-- RECORDS TO PROCESS follows --
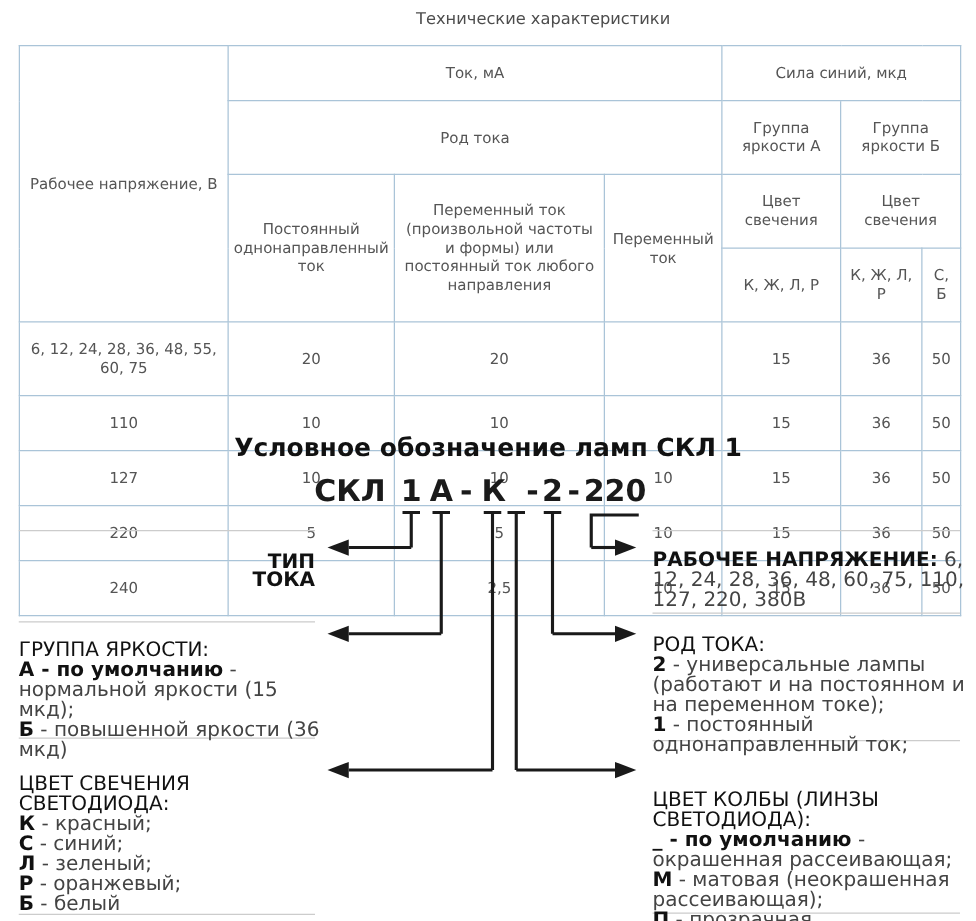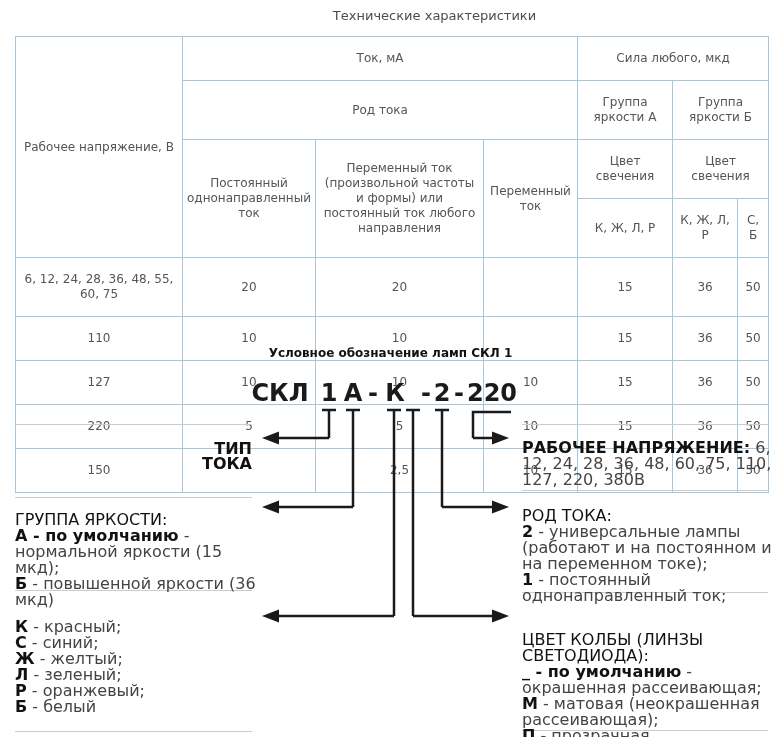"Сила любого, мкд" td { text: любого -> синий }
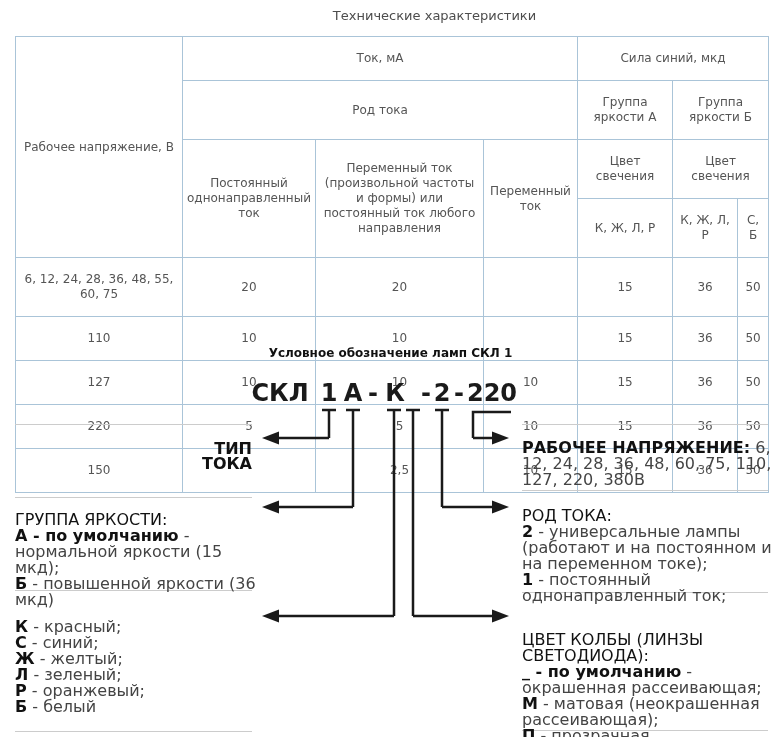"Условное обозначение ламп СКЛ 1" .diagram-title { font-size: 12px -> 20px }
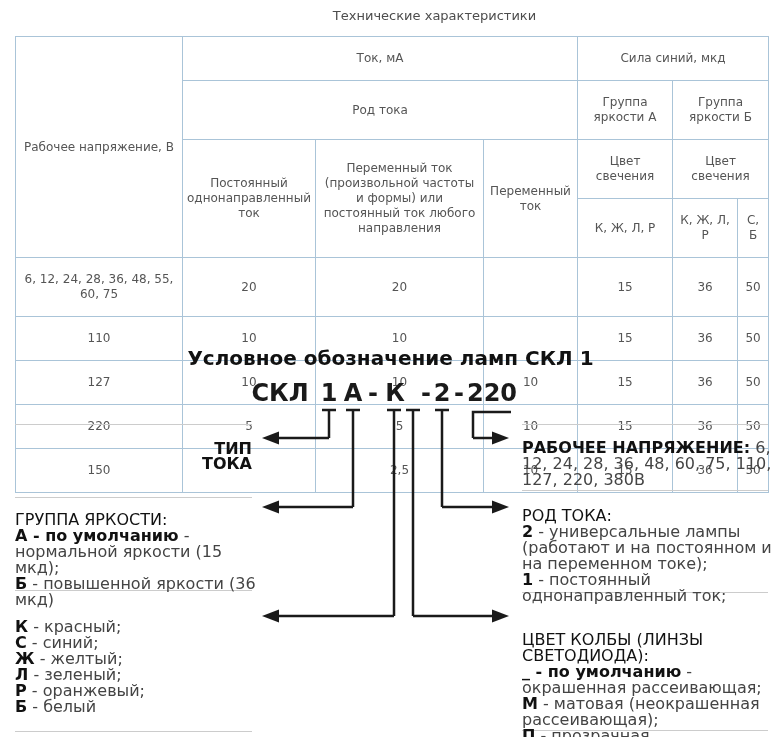"150" td { text: 150 -> 240 }
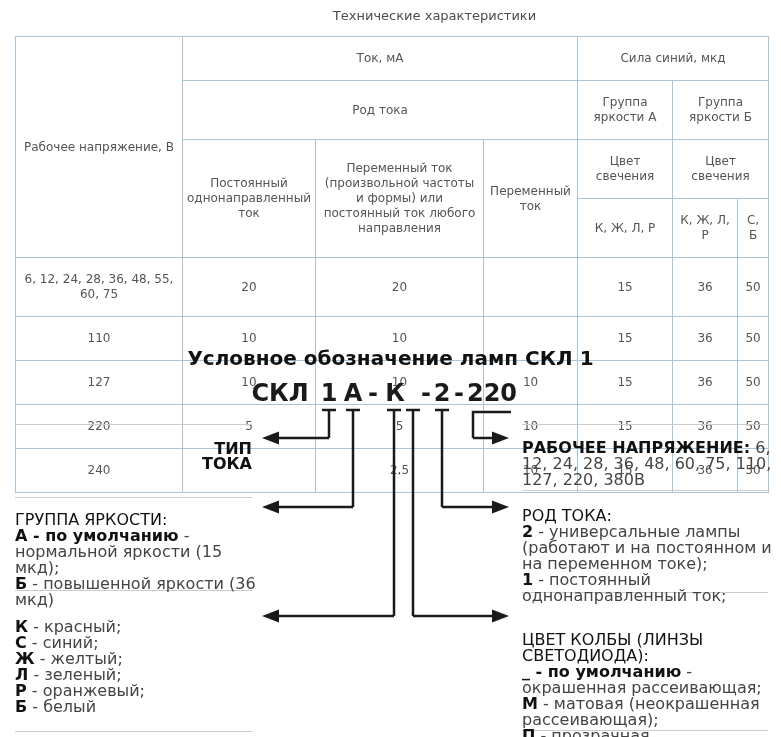"ЦВЕТ СВЕЧЕНИЯ СВЕТОДИОДА:" div.block-title { html: none -> <div>ЦВЕТ СВЕЧЕНИЯ СВЕТОДИОДА:</div> }
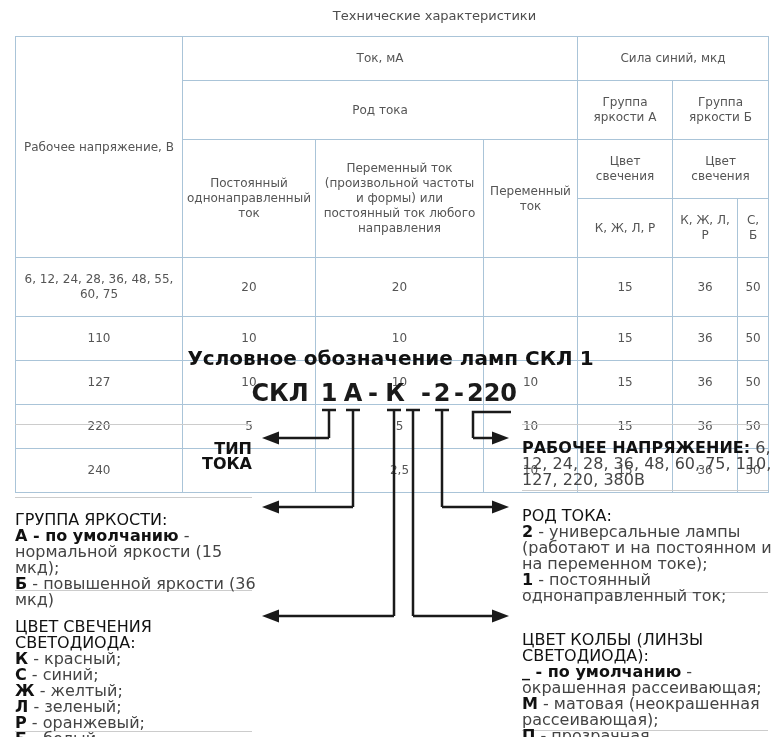"Ж - желтый;" div.def-line { html: <div><b>Ж</b> - желтый;</div> -> none }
-- RECORDS TO PROCESS concluded --
== THE PROBLEM ==
Write out the entries above verbatim, without pictures.

== SOLVED EXERCISE ==
"Сила любого, мкд" td { text: любого -> синий }
"Условное обозначение ламп СКЛ 1" .diagram-title { font-size: 12px -> 20px }
"150" td { text: 150 -> 240 }
"ЦВЕТ СВЕЧЕНИЯ СВЕТОДИОДА:" div.block-title { html: none -> <div>ЦВЕТ СВЕЧЕНИЯ СВЕТОДИОДА:</div> }
"Ж - желтый;" div.def-line { html: <div><b>Ж</b> - желтый;</div> -> none }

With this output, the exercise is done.